Without any pedantic reflections about whether the “problems to be mastered” are maybe the product of the very “order” created and maintained by the state, they stick most “realistically” to this fact – that the basis for business for “the economy” and “society” is the force of the state. They present themselves as being the administrators of the conditions for the pursuits of all interests, whether realized or thwarted, which they perceive in social life. They measure the deeds and misdeeds of the citizens, their accomplishments as well as their failure, against the effects on the success of the state. And this point of view makes the majority of their subjects into human material which, when working, buying, saving, having kids, consuming, going on holiday and watching TV, must put up with the question of whether it is behaving irresponsibly with regard to the community. In addition to the objective conditions of dependency, the economic “necessities” which the state calls into being and which cause people so many problems, politics establishes a scale of rights and duties, partly by law and partly by moral agitation. And by laying down the relationship to it as a separate assignment for the people, it demonstrates most evidently how unconditionally it intends to prove itself as the guarantor of the whole society. It will not be jeopardized by a lack of its success – thriving business life – and even less by the failure of the governed majority. The argument presented by politicians for their unconditional success is simply that everything depends on their accomplishments in providing for order. The argument persuades by virtue of the violence it rests on – and which regards every objection as violence which the law, the constitution, “our” state must be protected against.

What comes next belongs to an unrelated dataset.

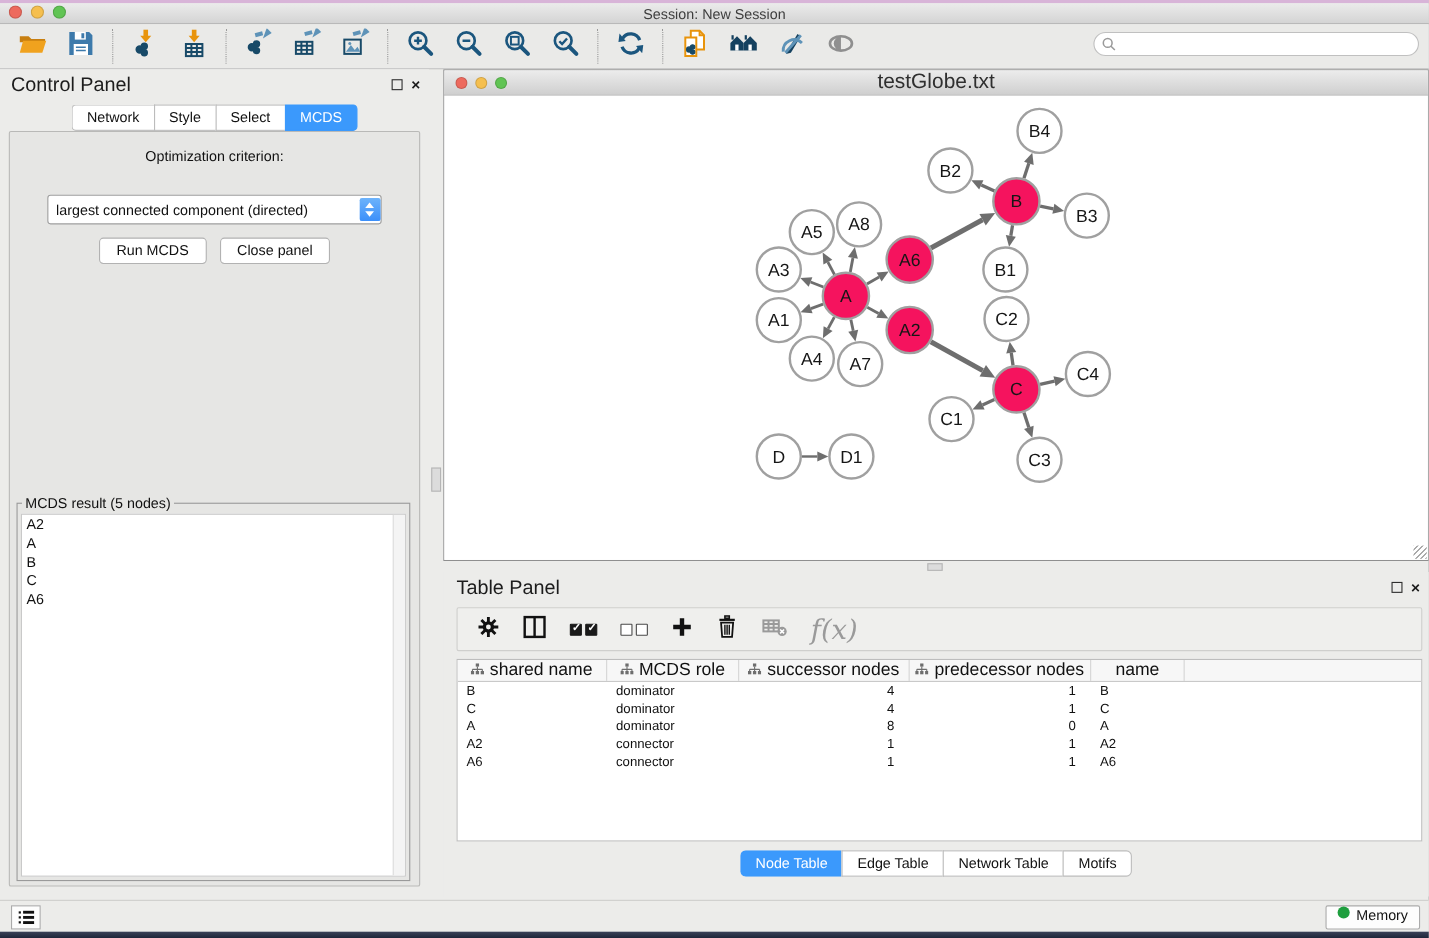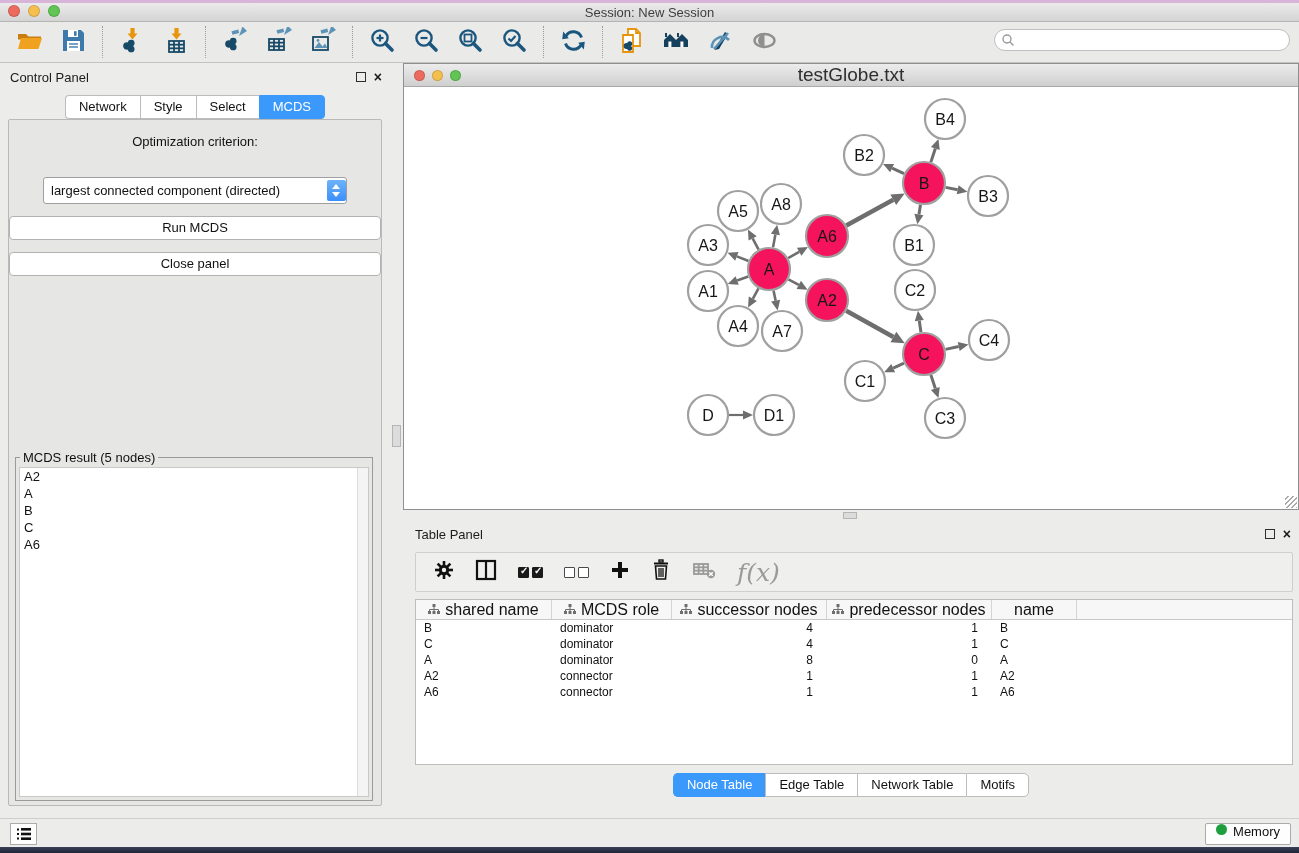"Control Panel" .panel-titlerow .ptitle { font-size: 13px -> 18px }
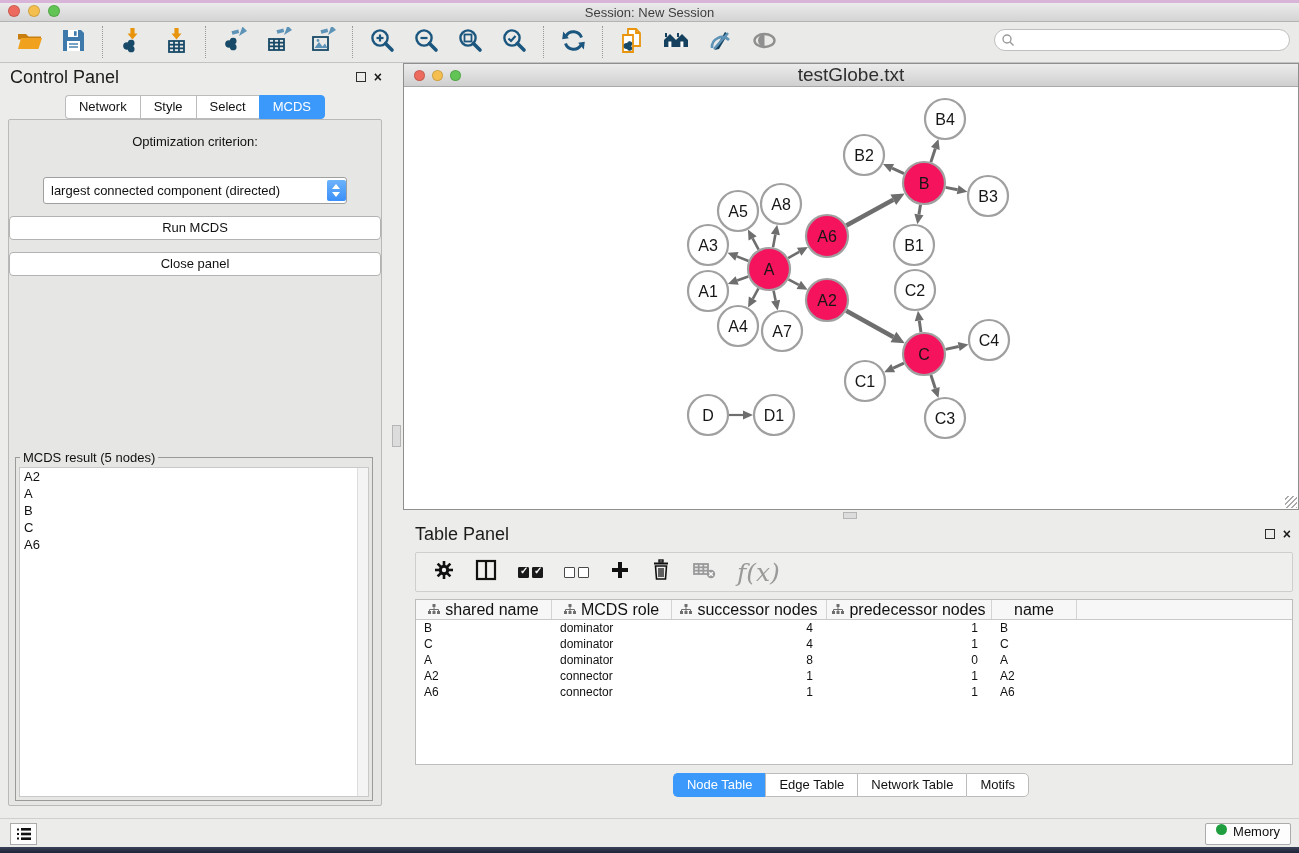"Run MCDS" .cp-buttons { flex-direction: column -> none }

This idealism of successful politics always regards its accomplishments as preconditions for the economically profitable treatment of the classes of society – even when national wealth does not come about, this idealism is cultivated most enthusiastically. However, it is not only the practiced faith of Third World countries that the sovereign power over a land and a people must lead to the accumulation of abstract wealth separated from the subjects. Many a “economic program” in a leading industrial country, which is very much on a par with the fascist techniques of dealing with capital and labor, turns the relationship between business and violence upside down just as successfully – just as if political rule were not only the guarantee for the capitalistic mode of production, but also a “productive resource” itself and a substitute for business conditions

Nationalism = The Successful Subordination of Interests to the Purpose of the State

“The point is rather that private interest itself is a socially determined interest, and can only be realized within the conditions set by the society and with the means available to it; it is thus bound to the reproduction of these conditions and means.” (Marx, Grundrisse)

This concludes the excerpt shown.